5 Reads
·
4 Citations
Quantitative models based on systems thinking and system science are routinely used to explore and anticipate the likely behavior of broad and highly complex issues and problems. While such models can provide valuable insights, they are invariably simplistic and frequently face controversy in both structure and quantitative details. The end result is that, while they may prove valuable in understanding the dynamics of the system, their value in understanding the evolutionary and behavioral tendencies of the system may be quite limited. A qualitative approach based upon structural perspectives can suggest tendencies beyond the scope of quantitative models. This paper presents eight interrelated perspectives for examining a complex issue or problem and for inferring potential evolutionary tendencies or behavior based upon the structural characteristics of the system under study. Experience suggests these perspectives may be useful not only in dealing with qualitative system models, but also in validating and troubleshooting quantitative models. Good system dynamic models contribute to deep understanding of an issue or topic and offer insight to those striving to understand systems or remediate problems.

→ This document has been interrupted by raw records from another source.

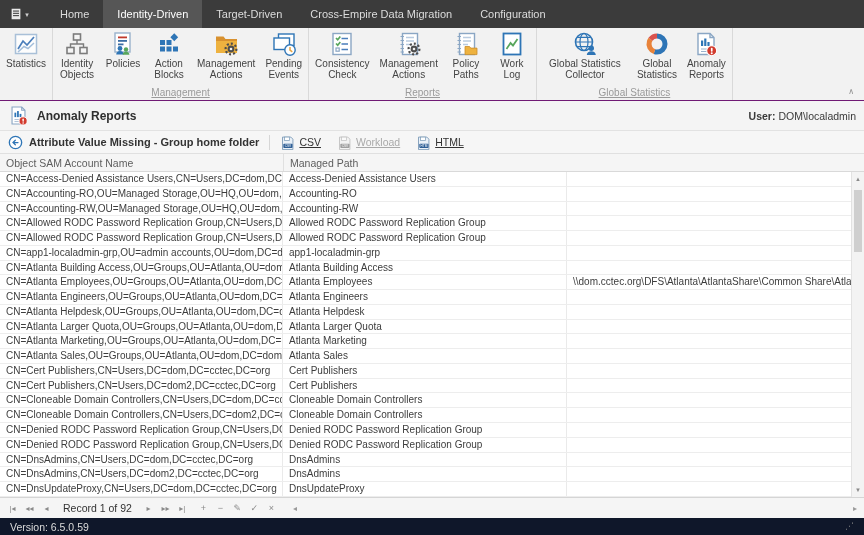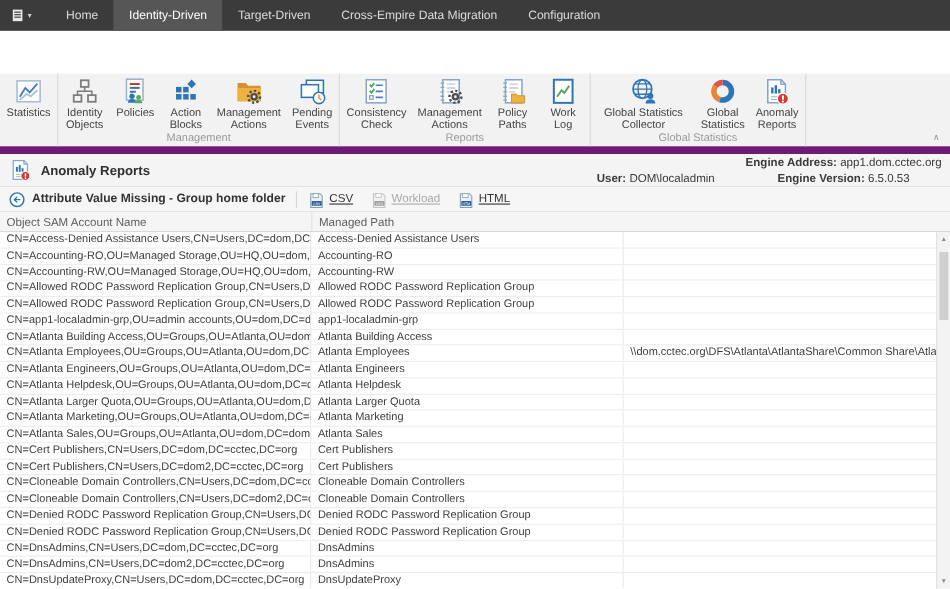--- a/index.html
+++ b/index.html
@@ -16,7 +16,7 @@
   .tab.active { background:#565656; color:#ffffff; }
 
   
-  .ribbon { height:73px; background:#f2f2f2; border-bottom:7px solid #701a75; display:flex; position:relative;margin-top:39px; }
+  .ribbon { height:73px; background:#f2f2f2; border-bottom:1px solid #701a75; display:flex; position:relative; }
   .rgroup { display:flex; flex-direction:column; border-right:1px solid #d9d9d9; padding:0 1px; }
   .rbuttons { flex:1; display:flex; align-items:flex-start; }
   .rbtn { display:flex; flex-direction:column; align-items:center; padding:3px 5px 0 5px; min-width:42px; cursor:pointer; }

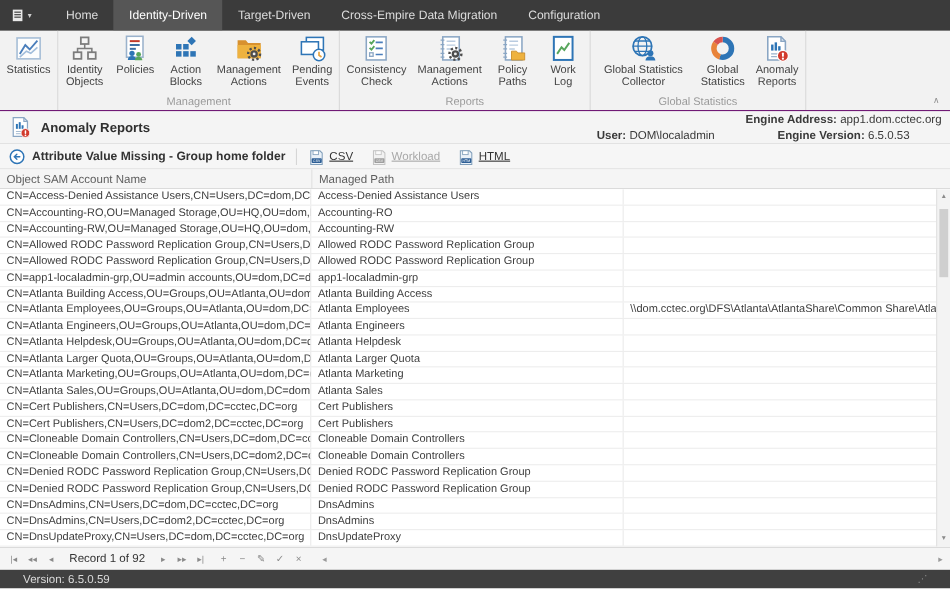--- a/index.html
+++ b/index.html
@@ -23,7 +23,7 @@
   .rbtn .icn svg { width:26px; height:26px; display:block; }
   .rlabel { display:block; width:min-content; min-width:36px; margin:2px auto 0 auto; text-align:center; font-size:10px; line-height:10.5px; color:#444; }
   .rbtn.wide .rlabel { width:auto; max-width:84px; }
-  .rgrouplabel { height:13px; text-align:center; font-size:10px; color:#9a9a9a; line-height:12px; white-space:nowrap; padding:0 18px; }
+  .rgrouplabel { height:13px; text-align:center; font-size:10px; color:#9a9a9a; line-height:12px; white-space:nowrap; padding:0 18px;text-decoration:underline; }
   .ribbon-collapse { position:absolute; right:10px; bottom:4px; font-size:8px; color:#8f8f8f; cursor:pointer; }
 
   

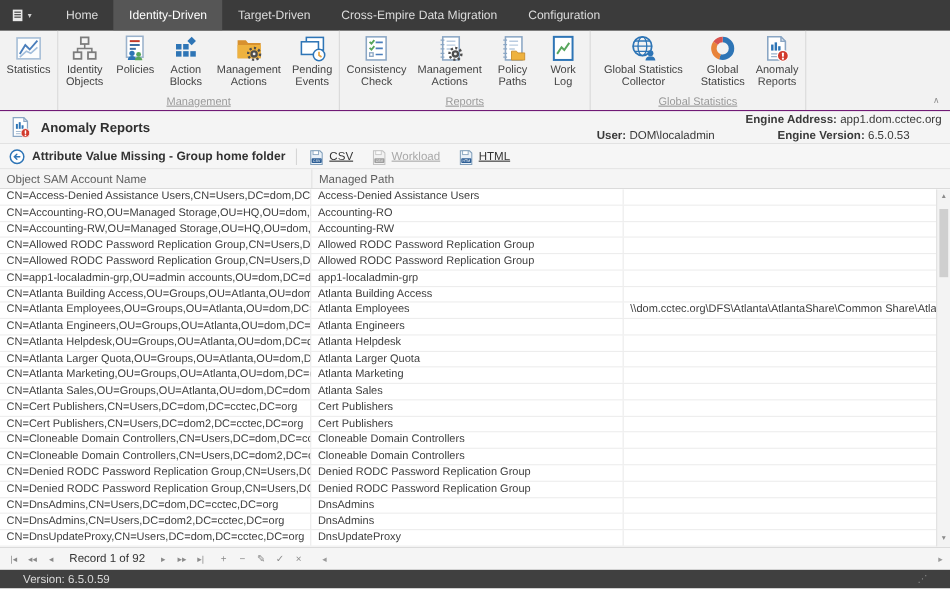--- a/index.html
+++ b/index.html
@@ -335,16 +335,6 @@
       <span class="hi-label">User:</span>
       <span class="hi-val">DOM\localadmin</span>
     </div>
-    <div class="enginecol">
-      <div class="hline">
-        <span class="hi-label">Engine Address:</span>
-        <span class="hi-val">app1.dom.cctec.org</span>
-      </div>
-      <div class="hline">
-        <span class="hi-label">Engine Version:</span>
-        <span class="hi-val">6.5.0.53</span>
-      </div>
-    </div>
   </div>
 </div>
 

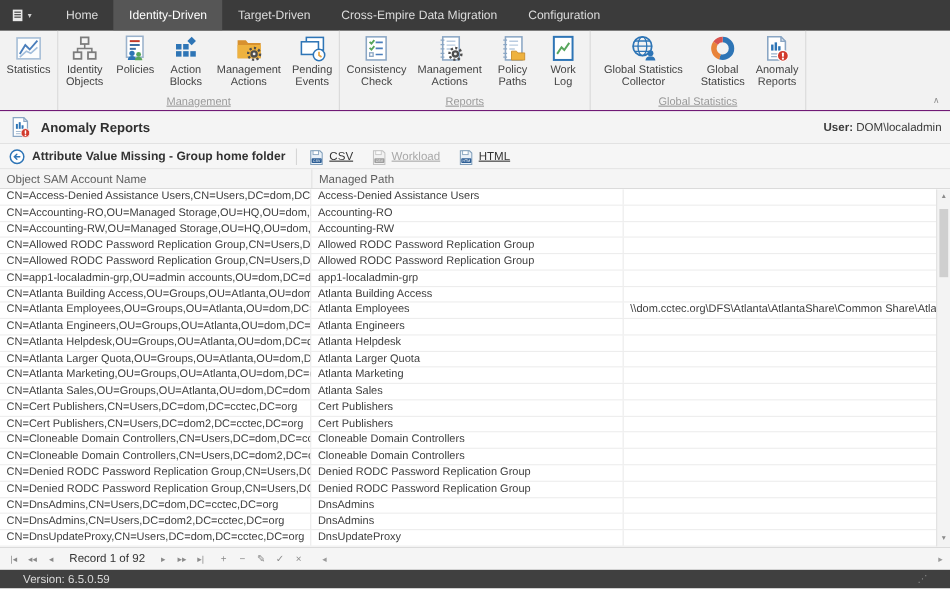--- a/index.html
+++ b/index.html
@@ -79,7 +79,7 @@
   .hs-track { flex:1; height:100%; }
 
   
-  .statusbar { height:17px; background:#404040; display:flex; align-items:center; padding:0 21px; }
+  .statusbar { height:17px; background:#0f172a; display:flex; align-items:center; padding:0 10px; }
   .version-text { font-size:10.5px; color:#dadada; }
   .grip { margin-left:auto; font-size:9px; color:#8a8a8a; line-height:1; }
 </style>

The literature of system dynamics work predominantly focuses on the current situation and near-term forecasts, where quantitative system dynamic models can be particularly accurate and useful. As the time-horizon for understanding the system is extended, the validity of models (system dynamics or otherwise) invariably decreases due to omitted information and mechanisms. In order to build models that are more useful, John Sterman suggests "…modelers must also take care to search for and include in their models the feedback loops, and structures that have not been important in generating dynamics to date but that may become active as the system evolves" (Sterman 2000).